Нейропротекция при остром ишемическом инсульте
Доклад зарубежного лектора Карлоса МОЛИНЫ (больница Vall d’Hebron, Барселона) был посвящен одной из наиболее актуальных тем современной неврологии – нейропротекции при ишемическом инсульте. В последние годы, судя по количеству проводимых клинических испытаний, интерес мировой науки к нейропротекторам только возрос. Каким же должен быть препарат, применяемый для защиты клеток мозга? В первую очередь, он должен оказывать влияние на несколько звеньев ишемического каскада и на различные механизмы восстановления.
Кроме того, препарат должен быть безопасным, характеризоваться минимальной токсичностью даже при использовании в высоких дозах и обладать хорошими фармакодинамическими и фармакокинетическими показателями (в частности, способностью создавать высокую концентрацию препарата в ишемическом очаге). Наконец, эффективность средства должна быть подтверждена в ходе клинических испытаний, в том числе II фазы, а также данными метаанализов.
Все средства с нейропротективным действием Карлос Молина предложил условно разделить на три группы: препараты с уже зарегистрированными нежелательными эффектами, вновь разработанные средства и, наконец, малочисленная группа лекарств с доказанной эффективностью. Недостаточная эффективность нейропротективной терапии может быть обусловлена различными причинами, среди которых профессор К. Молина перечислил лишь основные:
- низкая активность препарата, нестабильность антиоксидантных систем;
- сочетание разных подтипов ишемического инсульта у одного пациента;
- снижение эффективности препарата при длительном применении.

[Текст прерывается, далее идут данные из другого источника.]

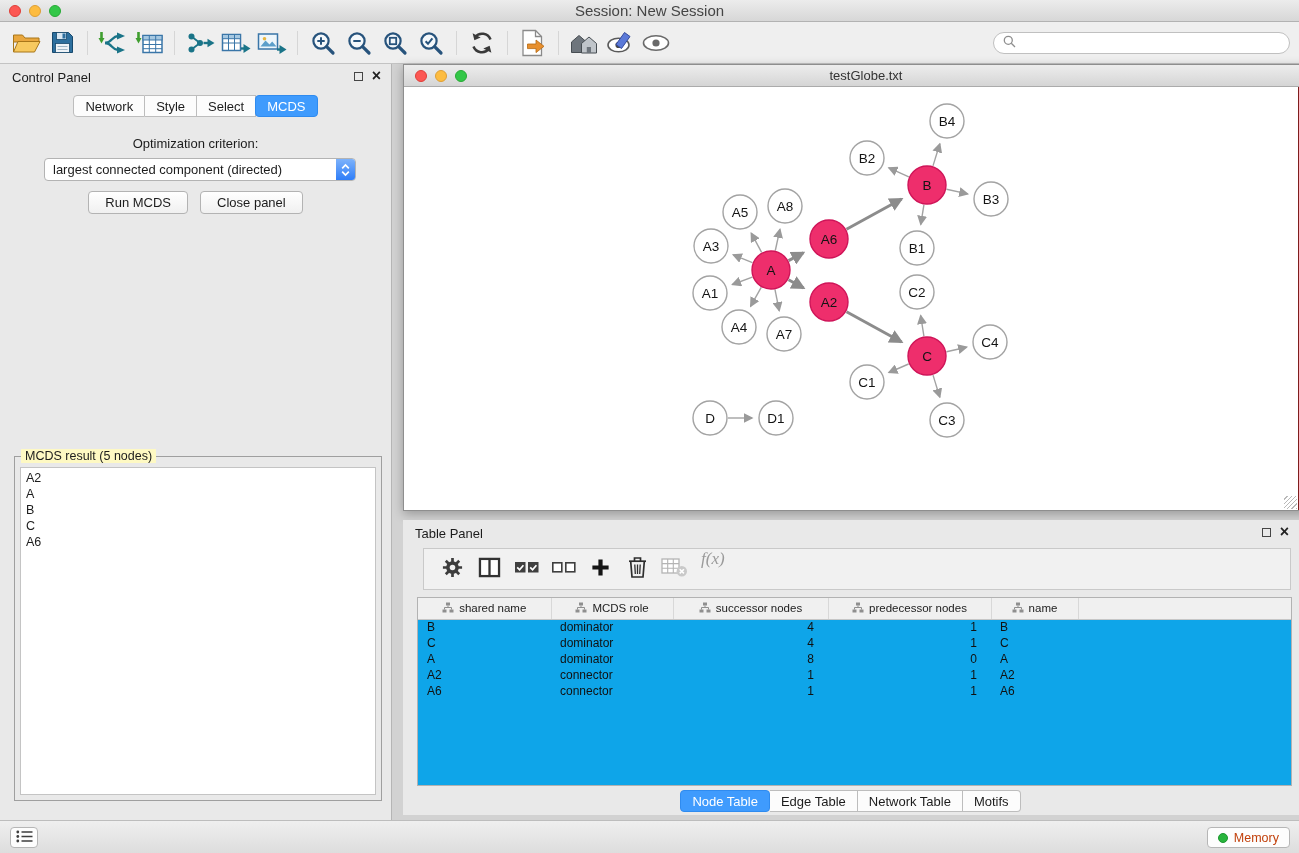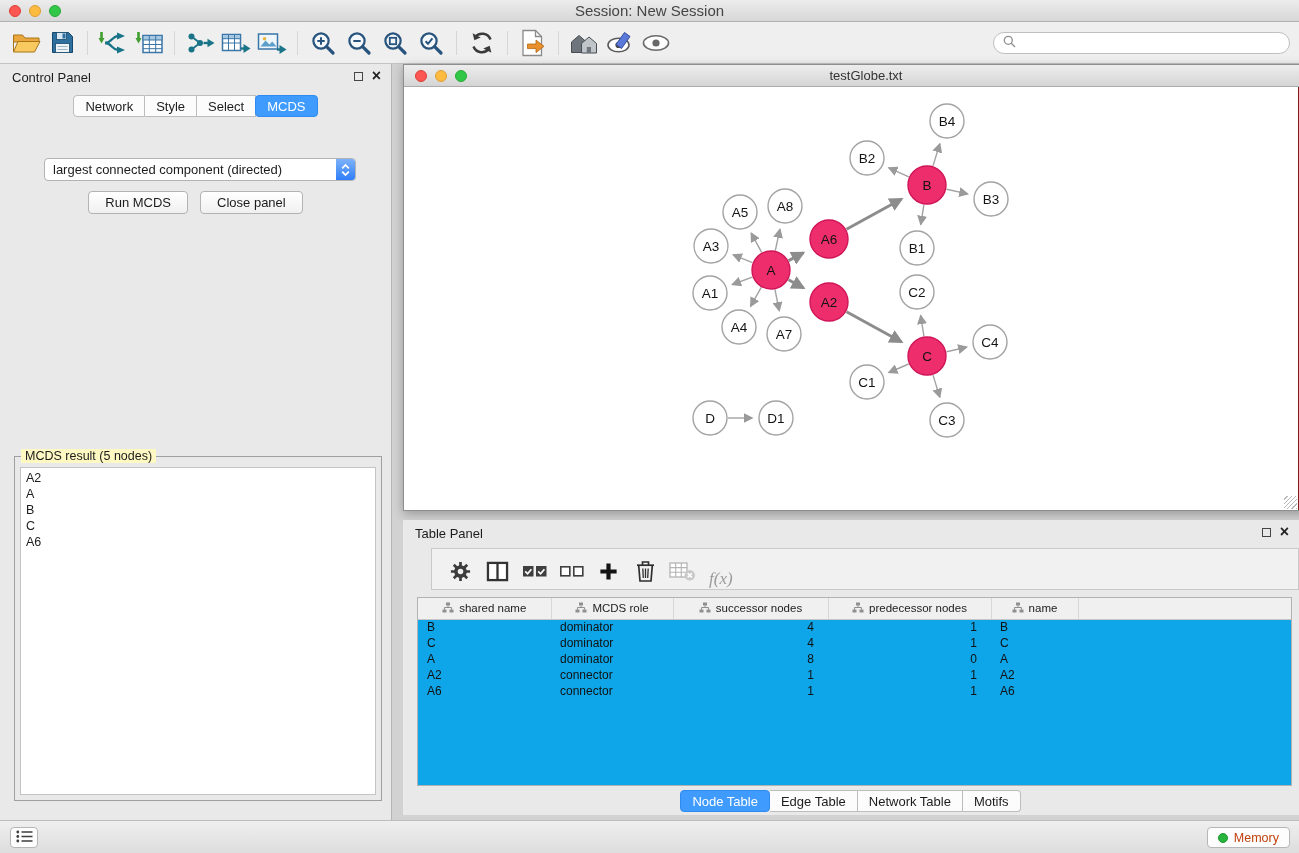"Optimization criterion:" div.opt-label { html: none -> <div>Optimization criterion:</div> }
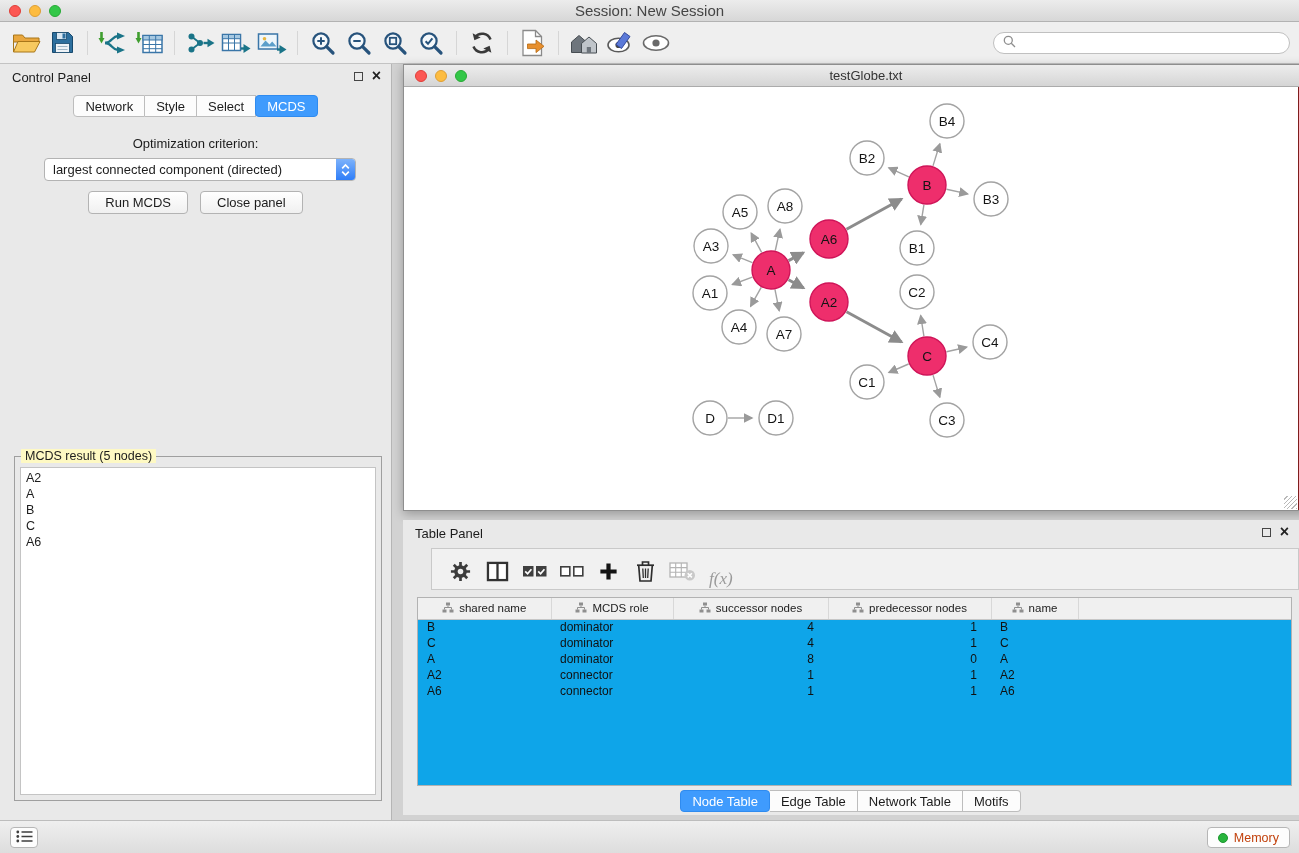"f(x)" .tp-toolbar { align-items: flex-end -> flex-start; left: 28px -> 20px }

В последнее время в неврологическом сообществе активно ведется поиск новых терапевтических стратегий, с целью нейропротекции используют альбумин, статины, миноциклин и цитиколин. Последний является необходимым участником синтеза фосфолипидов, которые, в свою очередь, входят в состав клеточных мембран, в том числе мембран нервных клеток. Цитиколин способен снижать высвобождение глутамата из нейронов и повышать его захват астроцитами. Эффект от его применения является дозозависимым.

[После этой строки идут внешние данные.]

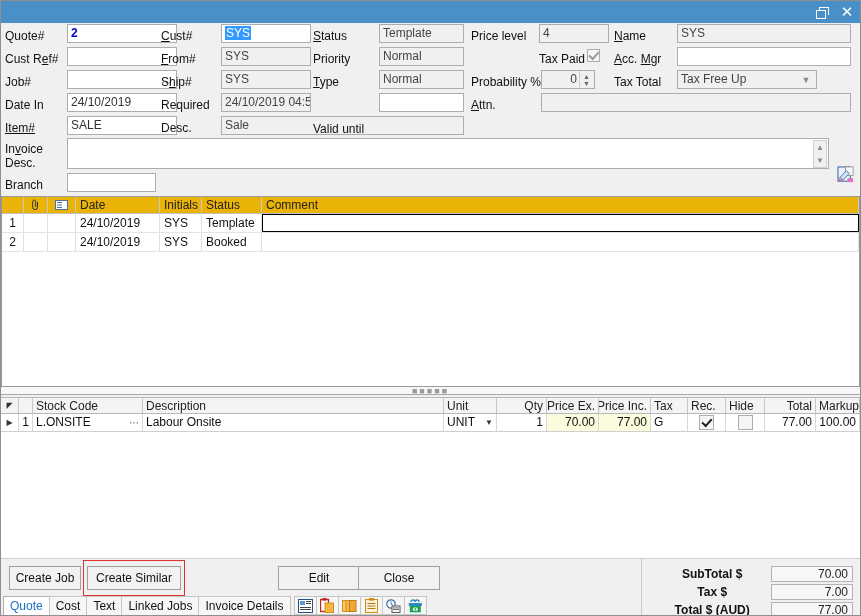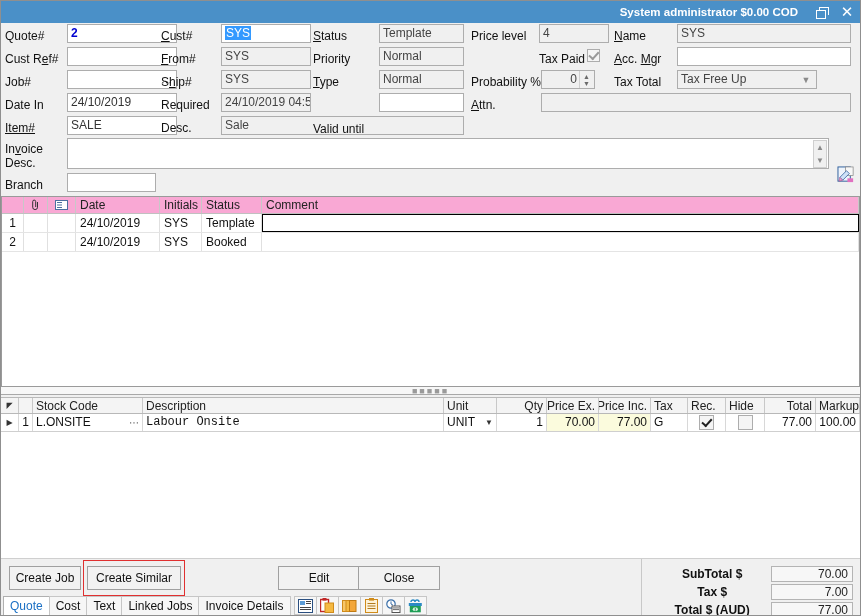"System administrator $0.00 COD" div.sysinfo { html: <div>System administrator $0.00 COD</div> -> none }
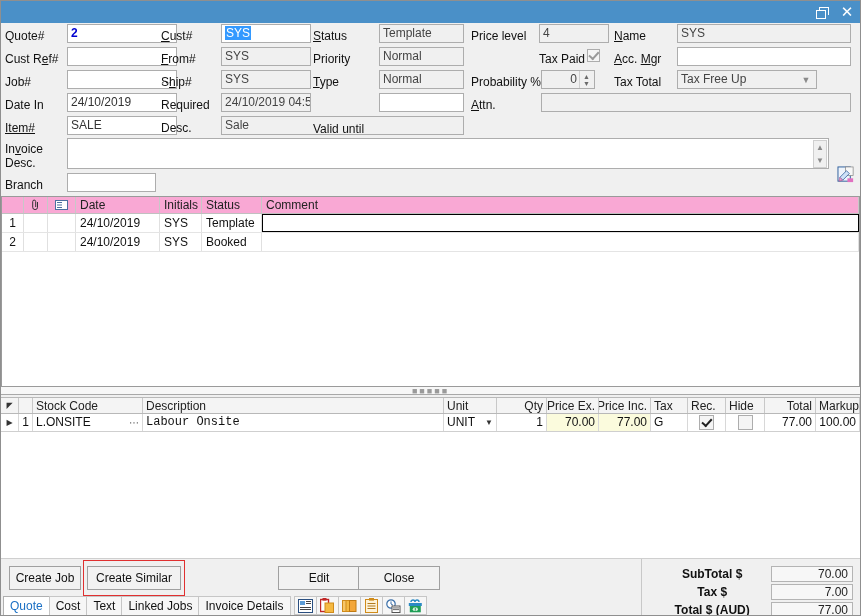"Date" .grid-head { background: #f9a8d4 -> #eab308 }
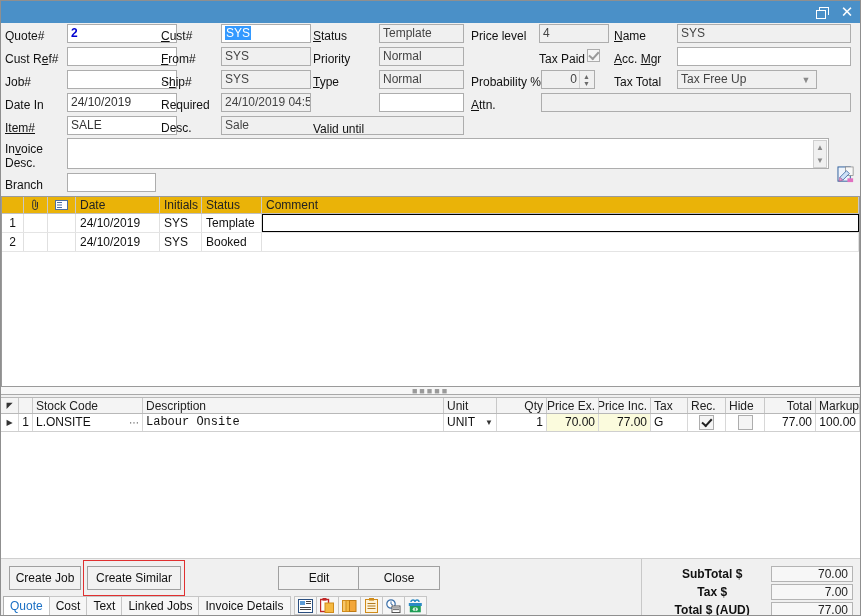"Labour Onsite" div.lc { font-family: Liberation Mono, monospace -> none }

Очень важно, что цитиколин (Цераксон) можно применять в сочетании с другими препаратами, используемыми в терапии инсультов, в частности с тромболитиками. Введение цитиколина в течение 24 часов после возникновения инсульта способствует повышению нейропластичности и активации процессов восстановления. На фоне одновременного применения цитиколина и тканевого активатора плазминогена наблюдается увеличение числа циркулирующих эндотелиальных прогениторных клеток.
Докладчик подробно остановился на доказательной базе цитиколина (Цераксона): за 30 лет, прошедших с момента появления препарата, было проведено 13 рандомизированных клинических исследований, причем в 10 из них приняли участие в общей сложности 2279 пациентов. Наличие столь обширной базы позволило провести метаанализ, целью которого было определить, влияет ли терапия цитиколином на риск инвалидизации пациентов в долгосрочной перспективе. Выяснилось, что применение цитиколина снижает риск инвалидизации на 11,6%. Эти данные подтверждают целесообразность назначения препарата при инсульте.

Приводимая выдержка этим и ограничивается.